Munny stays lying on the ground. He doesn't want to face whatever lies next. "Why are you doing this to me," he says.
"There were reports all through last night of a man loudly talking to himself and being disruptive, and witnesses indicated that person was you. You were also seen littering the railroad tracks with peels of a fruit."
Munny thinks back to last night as he remains lying on the ground. "You don't understand," he yells at the officer. "I was mourning the love of my life, she died in a car accident outside of the supermarket."
"Sir there were no car accidents outside of the supermarket last night."
Munny says nothing. He has no idea what to say.

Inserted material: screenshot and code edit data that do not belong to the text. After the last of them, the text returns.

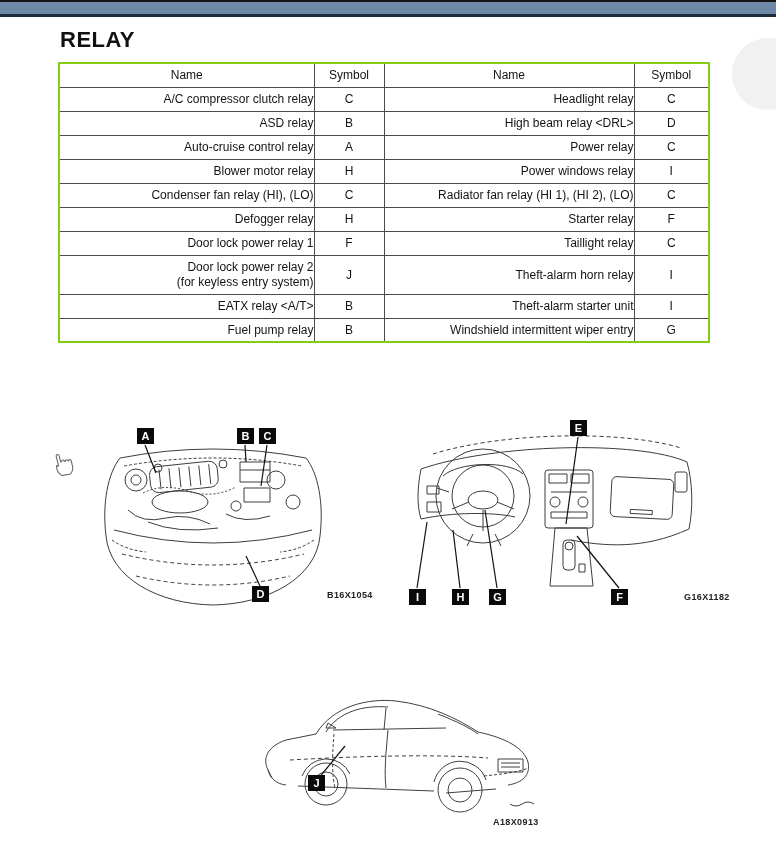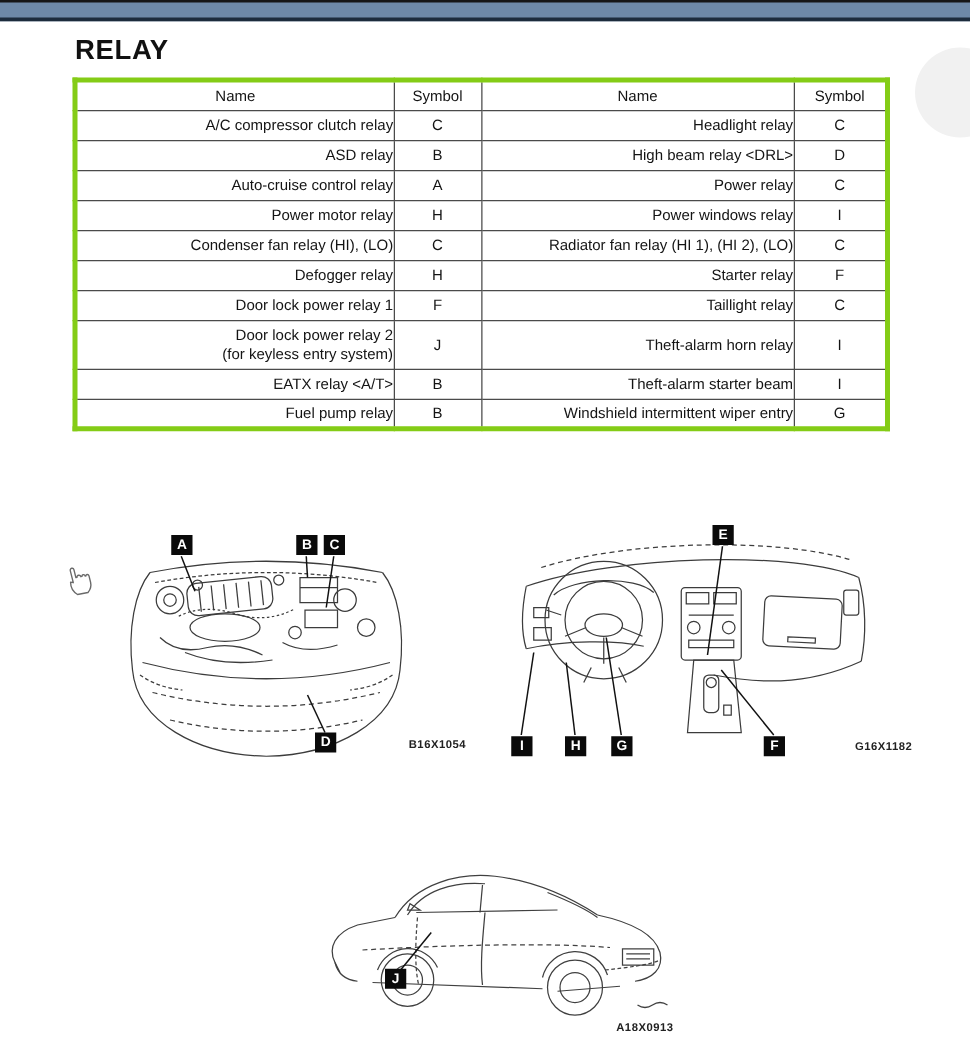"Name" table.relay { border: 4px solid #84cc16 -> 2px solid #84cc16 }
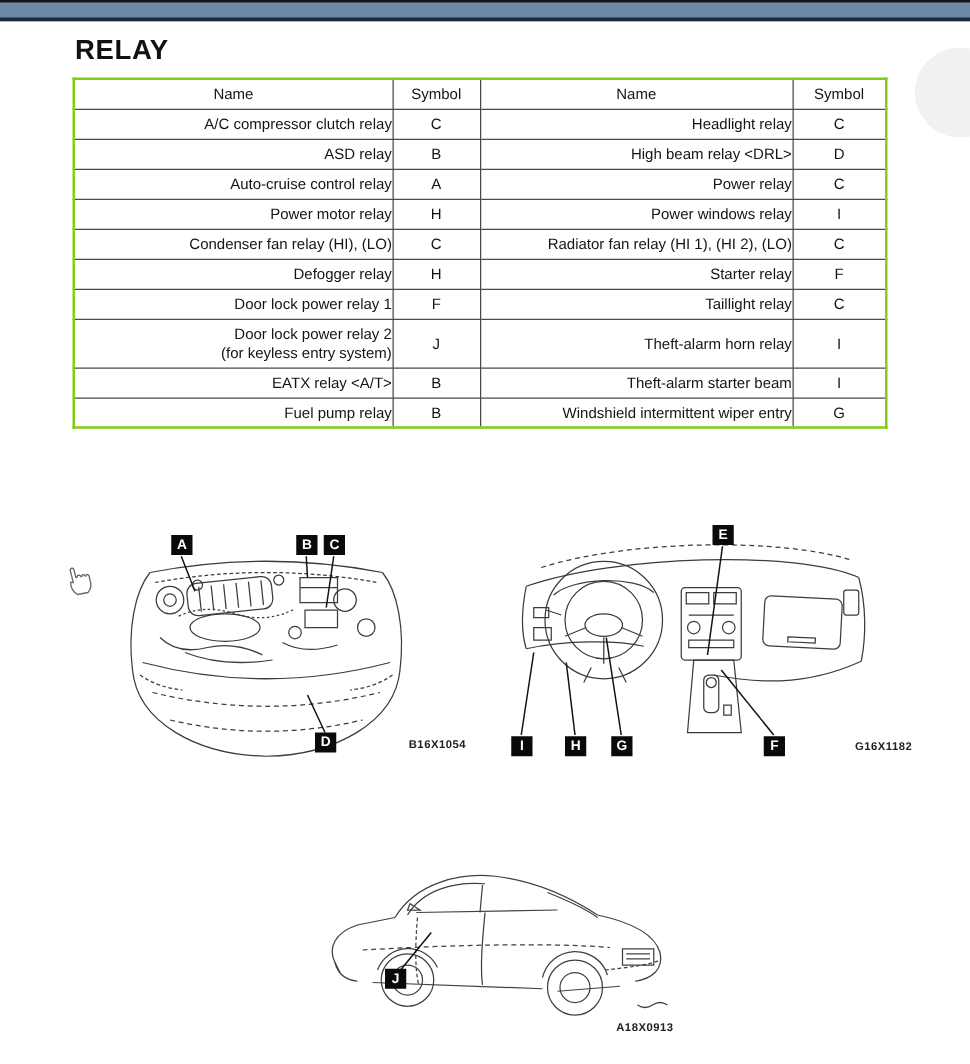"Power motor relay" td.name { text: Power -> Blower }
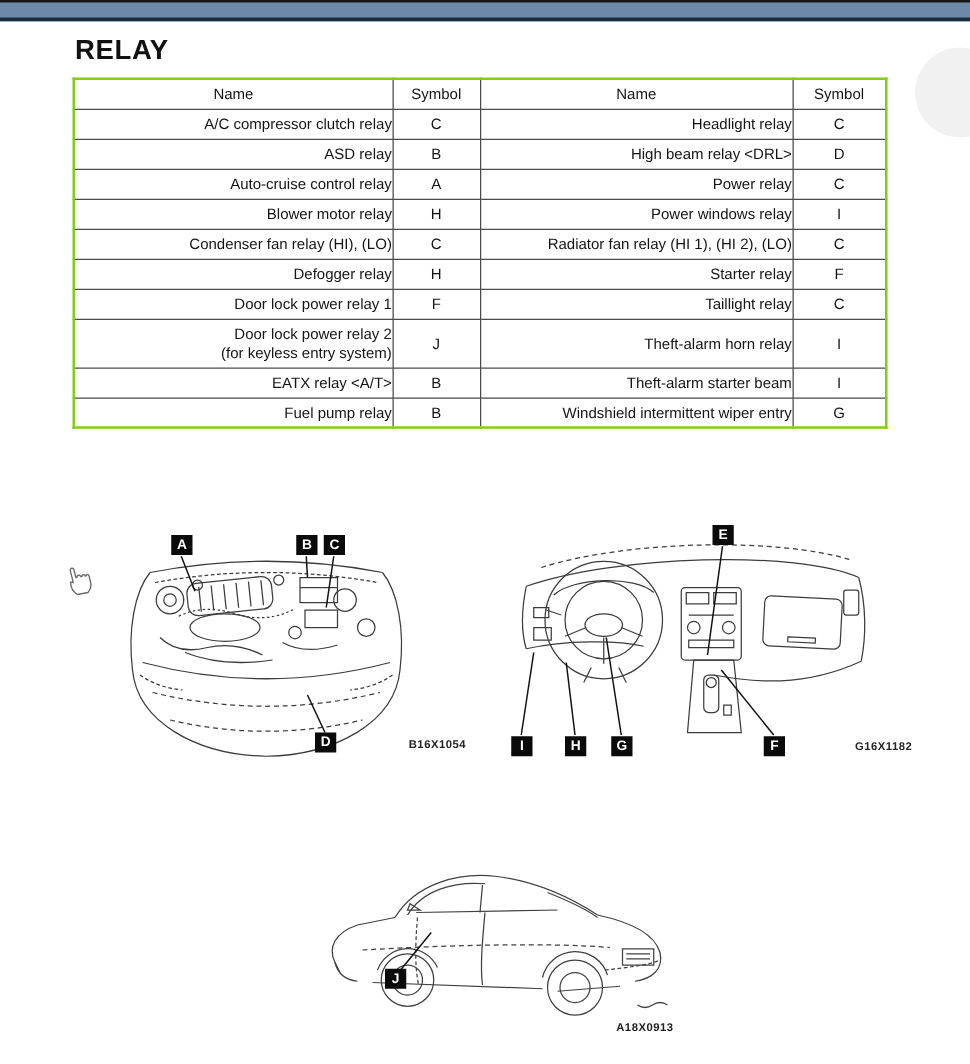"Theft-alarm starter beam" td.name { text: beam -> unit }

"Sir if you don't get into the car on your own I will have to use force."
Resigned to his fate, Munny gets up, allows the officer to put handcuffs on him and walks over to the police car.
The officer drives Munny a few blocks. The officer stops on the banks of the rainbow river to use the restroom at a construction site porta-potty. Munny looks out his window and examines one of the trees growing next to the river. Hanging off its branches are fat, bright oranges.They look familiar, like the ones he peeled onto the railroad tracks the night before. Munny asks himself, "did any of that really happen?" He remembers it so clearly. His confusion doesn't go away as he sits lonely in the car. "What should I make of this?" Munny asks himself. Munny tries to think of an answer, at least a superficial, incorrect one the will buy him temporary security. But for the first time in years, Munny can't find an answer at all to that question.
The river is cloudy, with millions of crayon particles swimming in its waters. Each individually is infinitesimally small but together they are able to paint an entire river. The river is a thousand colors. But they're all shades of blue.